[[ EXERCISE MATERIALS open ]]

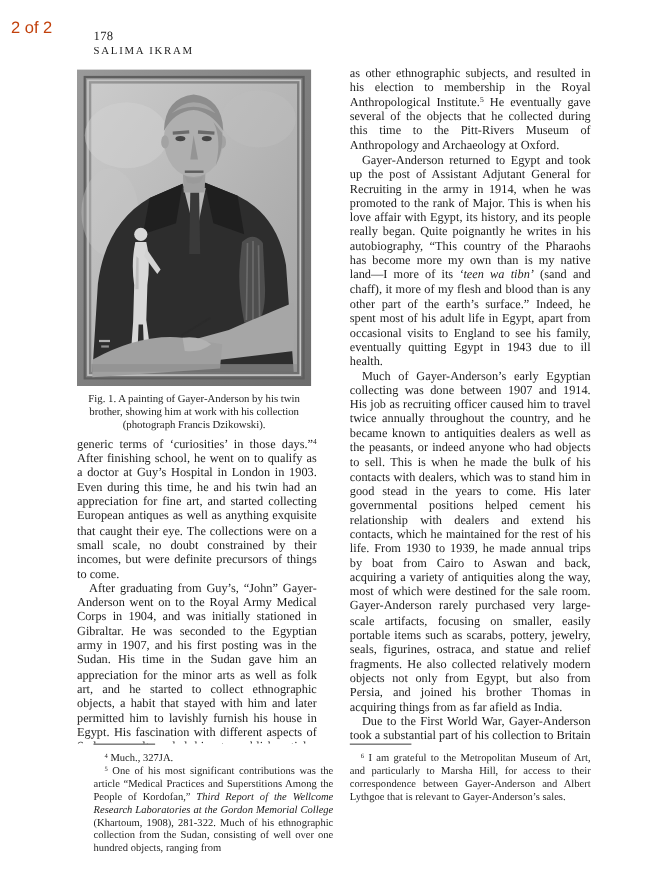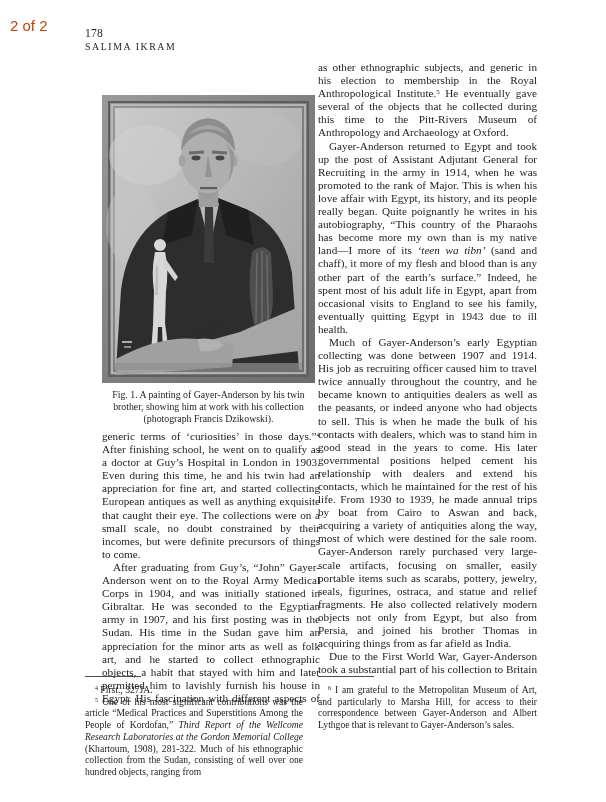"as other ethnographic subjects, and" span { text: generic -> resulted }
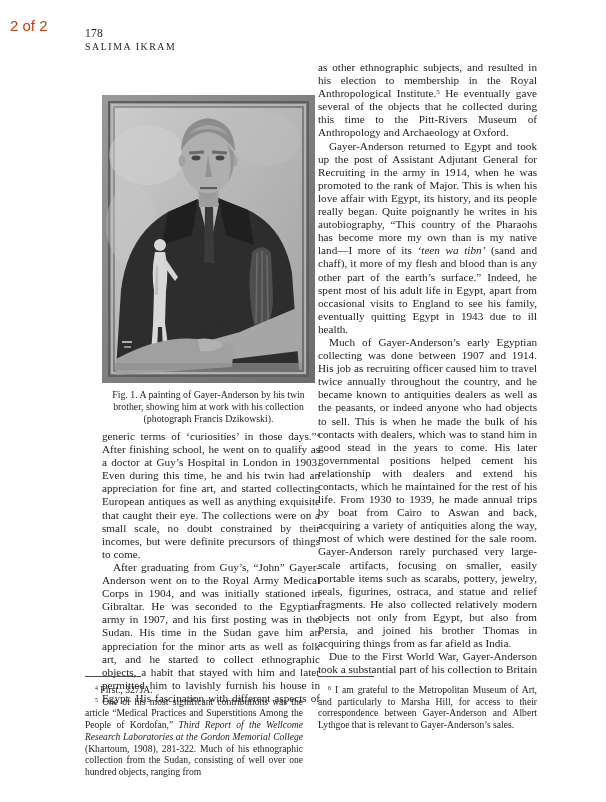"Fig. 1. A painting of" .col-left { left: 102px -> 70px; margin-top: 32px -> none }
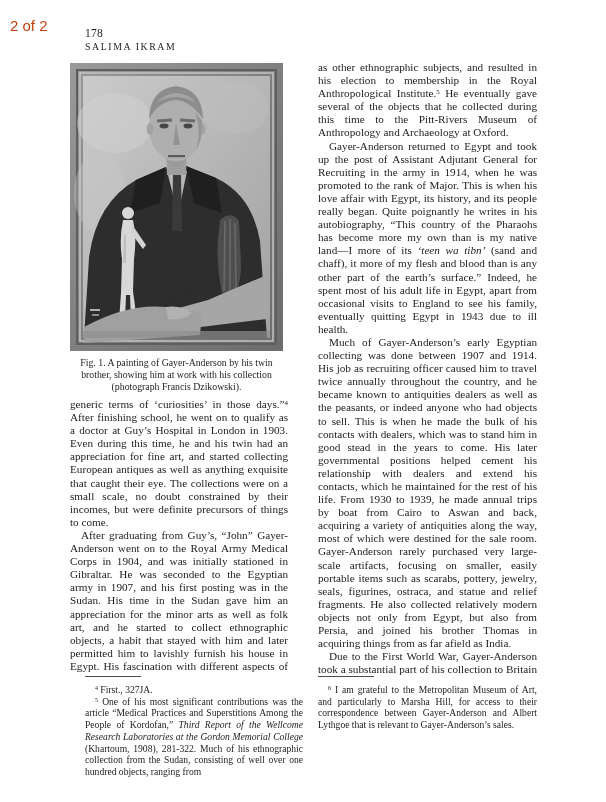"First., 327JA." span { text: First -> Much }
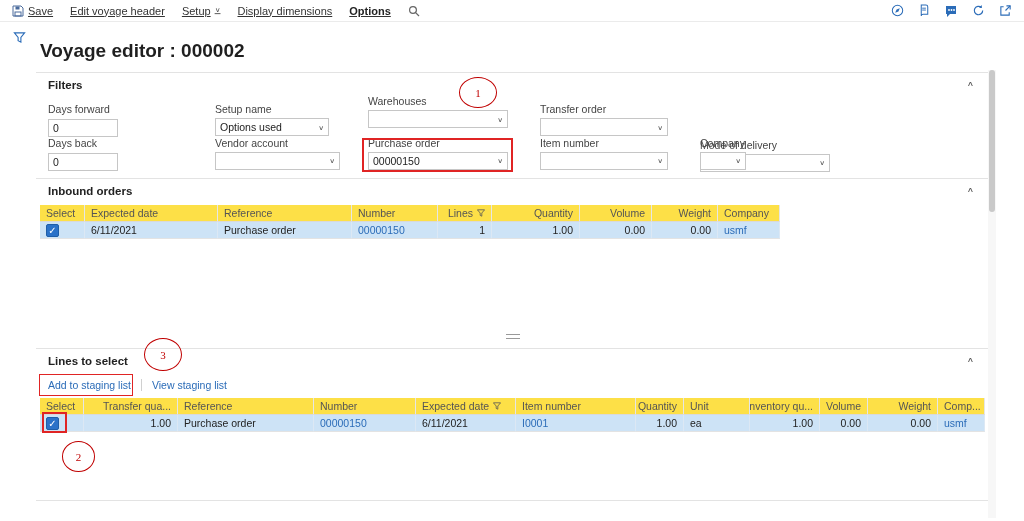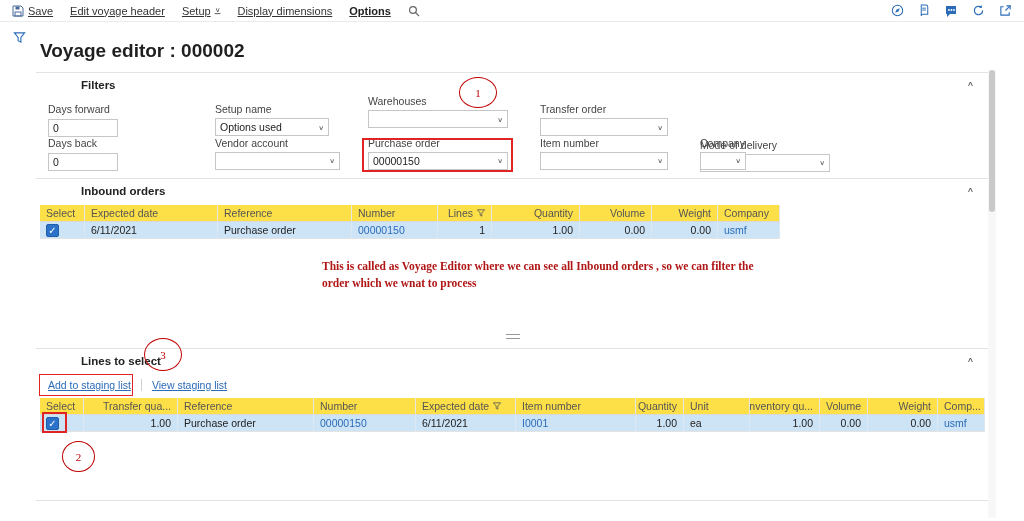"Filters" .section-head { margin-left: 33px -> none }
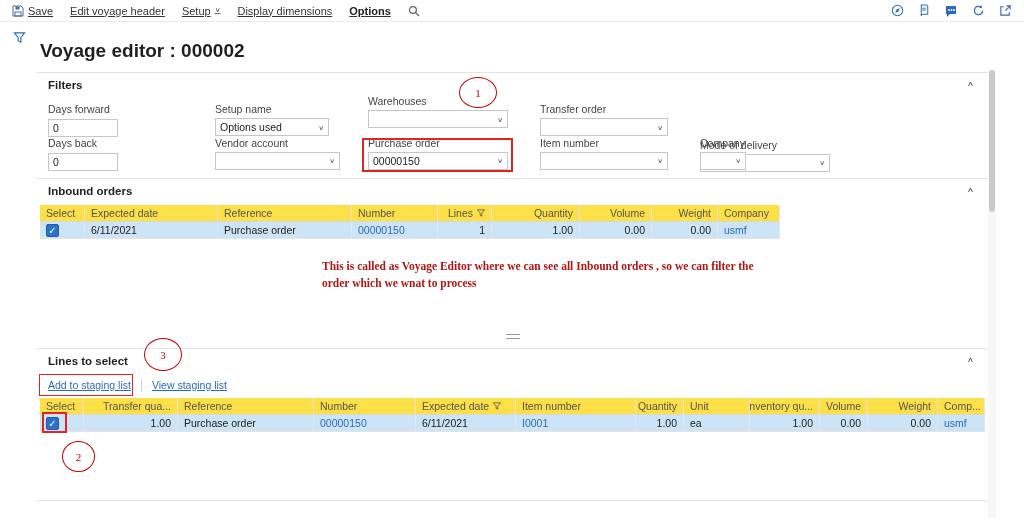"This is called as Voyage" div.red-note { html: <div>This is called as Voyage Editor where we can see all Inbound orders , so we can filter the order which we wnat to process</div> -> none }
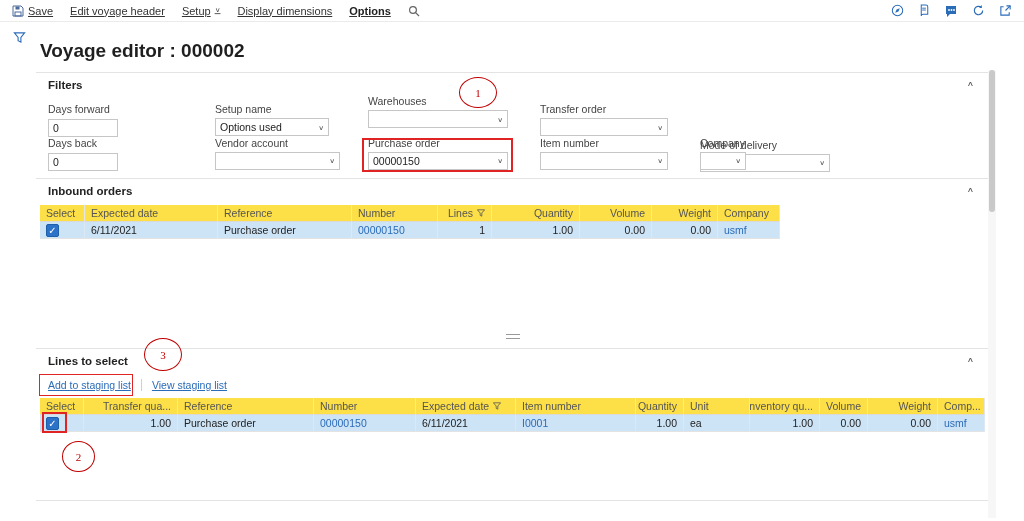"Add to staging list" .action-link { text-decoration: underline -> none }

[[ EXERCISE MATERIALS closed ]]

## [EXERCISE]
Reproduce the whole listing verbatim and keep all pictures out of it.

## [SOLUTION TO THIS EXERCISE]
"as other ethnographic subjects, and" span { text: generic -> resulted }
"Fig. 1. A painting of" .col-left { left: 102px -> 70px; margin-top: 32px -> none }
"First., 327JA." span { text: First -> Much }
"Filters" .section-head { margin-left: 33px -> none }
"This is called as Voyage" div.red-note { html: <div>This is called as Voyage Editor where we can see all Inbound orders , so we can filter the order which we wnat to process</div> -> none }
"Add to staging list" .action-link { text-decoration: underline -> none }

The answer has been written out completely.